**TASK STATEMENT**
Would you quote every entry exactly, dropping only the pictures?

Data records
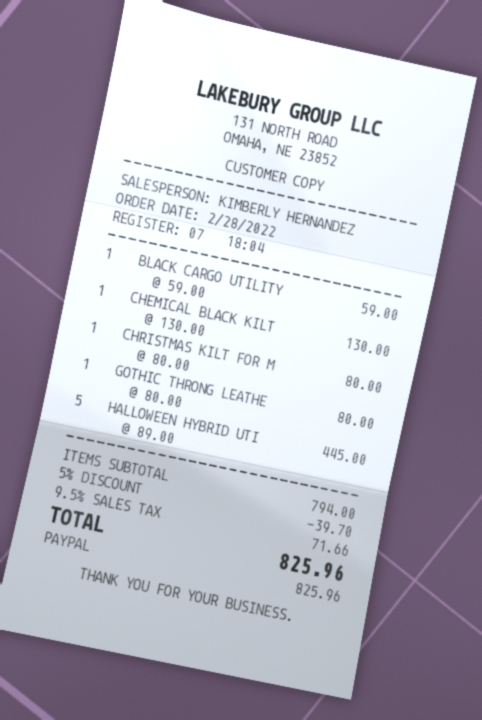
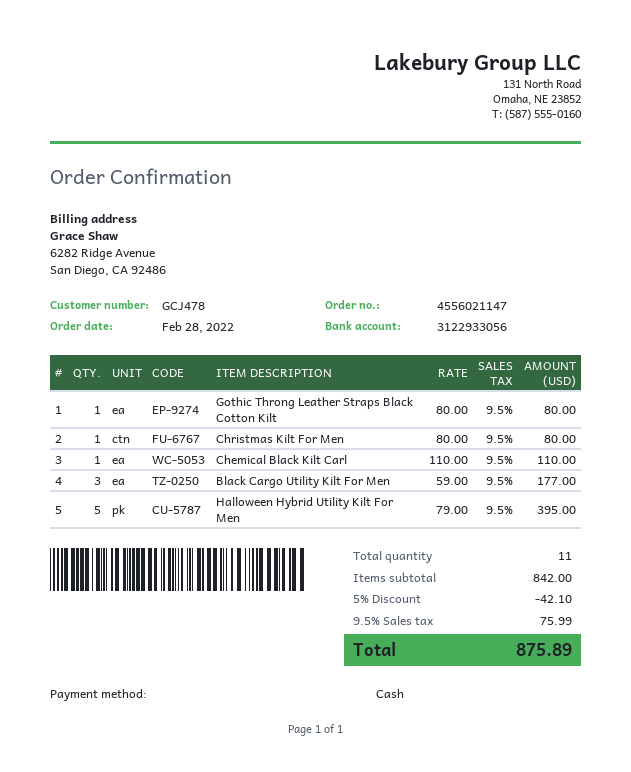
payment method: PayPal -> cash
BLACK CARGO UTILITY: 1 x 59.00 = 59.00 -> 3 x 59.00 = 177.00
CHEMICAL BLACK KILT: 1 x 130.00 = 130.00 -> 1 x 110.00 = 110.00
HALLOWEEN HYBRID UTI: 5 x 89.00 = 445.00 -> 5 x 79.00 = 395.00
subtotal: 794.00 -> 842.00
discount: 5% = 39.70 -> 5% = 42.10
tax: 9.5% = 71.66 -> 9.5% = 75.99
total: 825.96 -> 875.89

**SOLVED PROBLEM**
payment method: PayPal -> cash
BLACK CARGO UTILITY: 1 x 59.00 = 59.00 -> 3 x 59.00 = 177.00
CHEMICAL BLACK KILT: 1 x 130.00 = 130.00 -> 1 x 110.00 = 110.00
HALLOWEEN HYBRID UTI: 5 x 89.00 = 445.00 -> 5 x 79.00 = 395.00
subtotal: 794.00 -> 842.00
discount: 5% = 39.70 -> 5% = 42.10
tax: 9.5% = 71.66 -> 9.5% = 75.99
total: 825.96 -> 875.89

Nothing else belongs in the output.